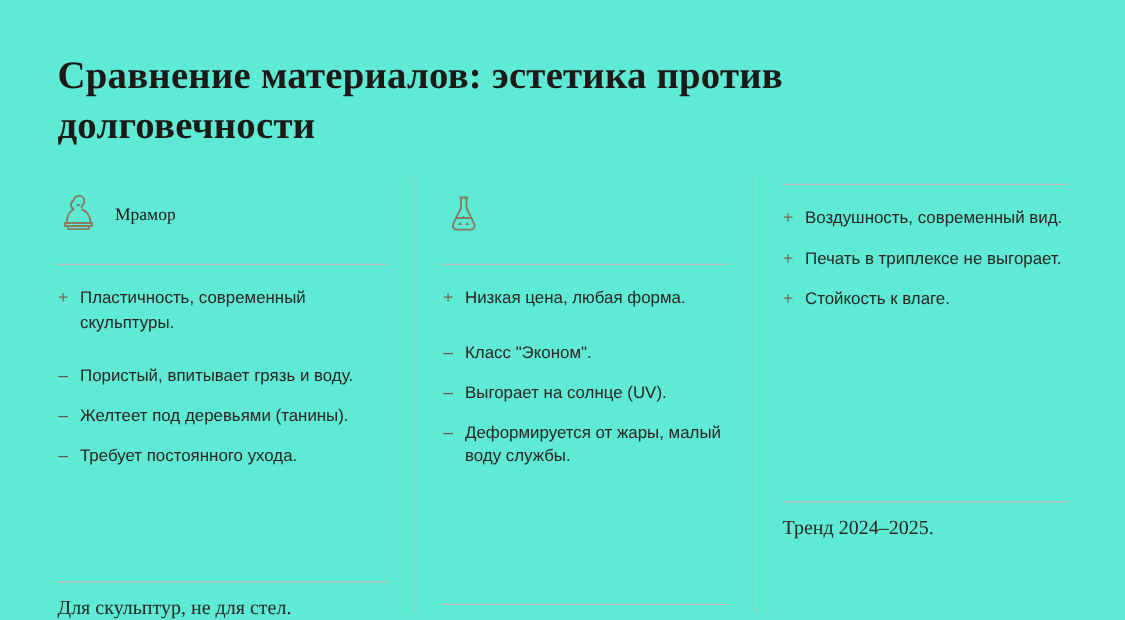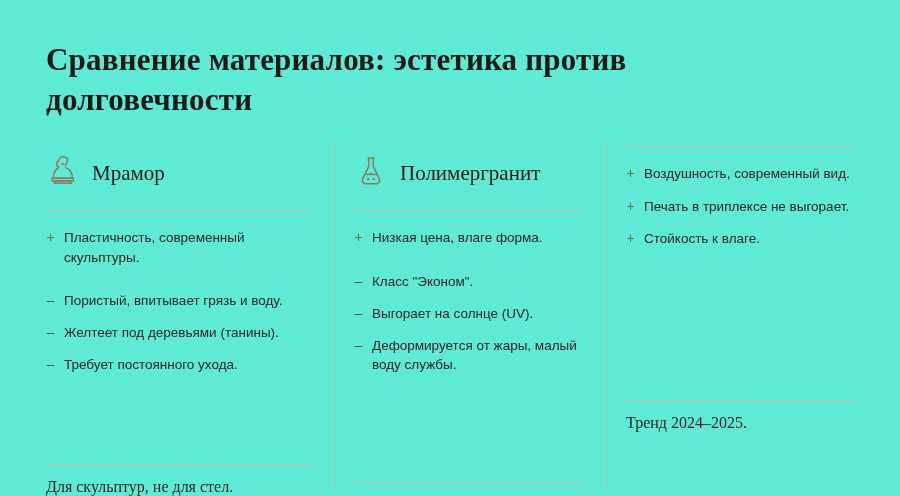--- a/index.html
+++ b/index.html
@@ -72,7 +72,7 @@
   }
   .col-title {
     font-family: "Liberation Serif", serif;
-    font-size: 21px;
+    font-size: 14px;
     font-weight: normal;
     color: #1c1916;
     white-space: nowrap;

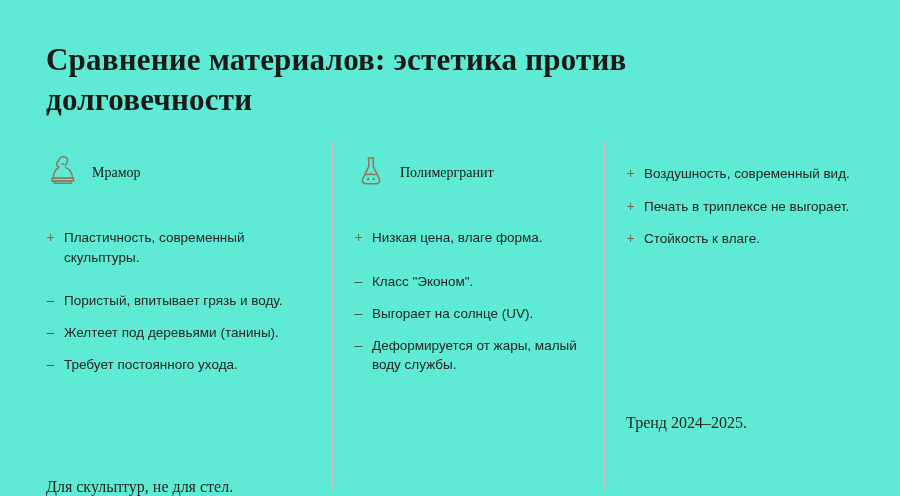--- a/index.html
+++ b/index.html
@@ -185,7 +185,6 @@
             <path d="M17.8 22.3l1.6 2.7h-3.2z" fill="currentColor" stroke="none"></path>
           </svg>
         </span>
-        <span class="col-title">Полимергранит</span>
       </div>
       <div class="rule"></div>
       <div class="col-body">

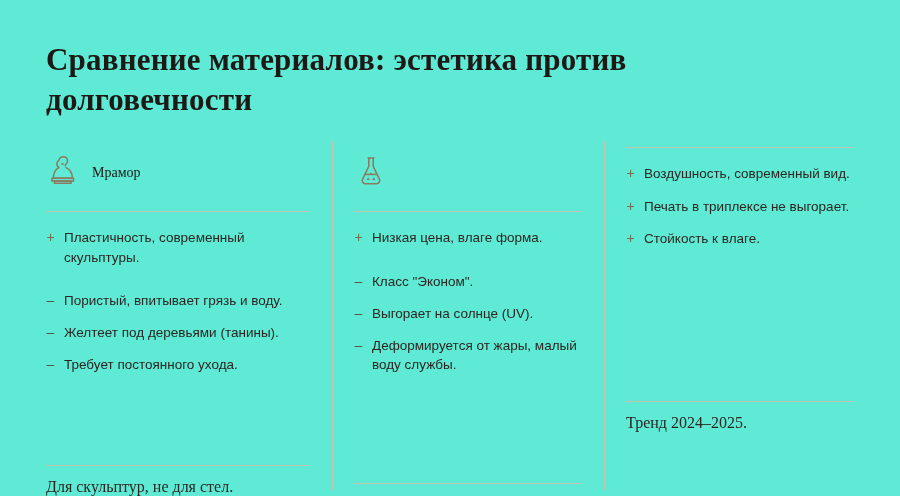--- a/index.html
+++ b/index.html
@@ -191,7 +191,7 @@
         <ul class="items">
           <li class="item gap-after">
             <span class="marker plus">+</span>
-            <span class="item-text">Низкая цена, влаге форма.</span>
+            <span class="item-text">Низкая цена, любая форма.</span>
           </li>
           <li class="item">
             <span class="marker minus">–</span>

===

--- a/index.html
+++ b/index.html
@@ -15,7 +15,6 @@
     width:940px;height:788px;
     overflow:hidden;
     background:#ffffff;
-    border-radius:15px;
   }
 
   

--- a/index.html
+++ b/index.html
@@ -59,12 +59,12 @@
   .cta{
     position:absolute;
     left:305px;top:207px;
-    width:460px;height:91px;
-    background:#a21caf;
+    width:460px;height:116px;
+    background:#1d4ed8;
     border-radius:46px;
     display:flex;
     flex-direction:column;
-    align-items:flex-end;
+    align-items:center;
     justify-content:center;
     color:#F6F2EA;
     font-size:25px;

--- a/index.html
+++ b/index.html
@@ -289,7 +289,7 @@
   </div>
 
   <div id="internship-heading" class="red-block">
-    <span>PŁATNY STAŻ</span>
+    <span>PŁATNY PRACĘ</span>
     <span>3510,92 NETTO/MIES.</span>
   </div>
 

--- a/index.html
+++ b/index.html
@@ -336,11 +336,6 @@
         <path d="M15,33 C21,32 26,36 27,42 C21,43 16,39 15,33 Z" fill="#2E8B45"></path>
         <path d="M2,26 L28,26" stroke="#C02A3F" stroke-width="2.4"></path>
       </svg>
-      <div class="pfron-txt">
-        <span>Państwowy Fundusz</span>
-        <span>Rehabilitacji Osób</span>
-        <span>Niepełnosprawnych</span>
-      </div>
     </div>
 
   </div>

===

What you are asked to do
Of the records above, copy each line that includes "title".

Solution to this problem
   .col-title {
-        <span class="col-title">Полимергранит</span>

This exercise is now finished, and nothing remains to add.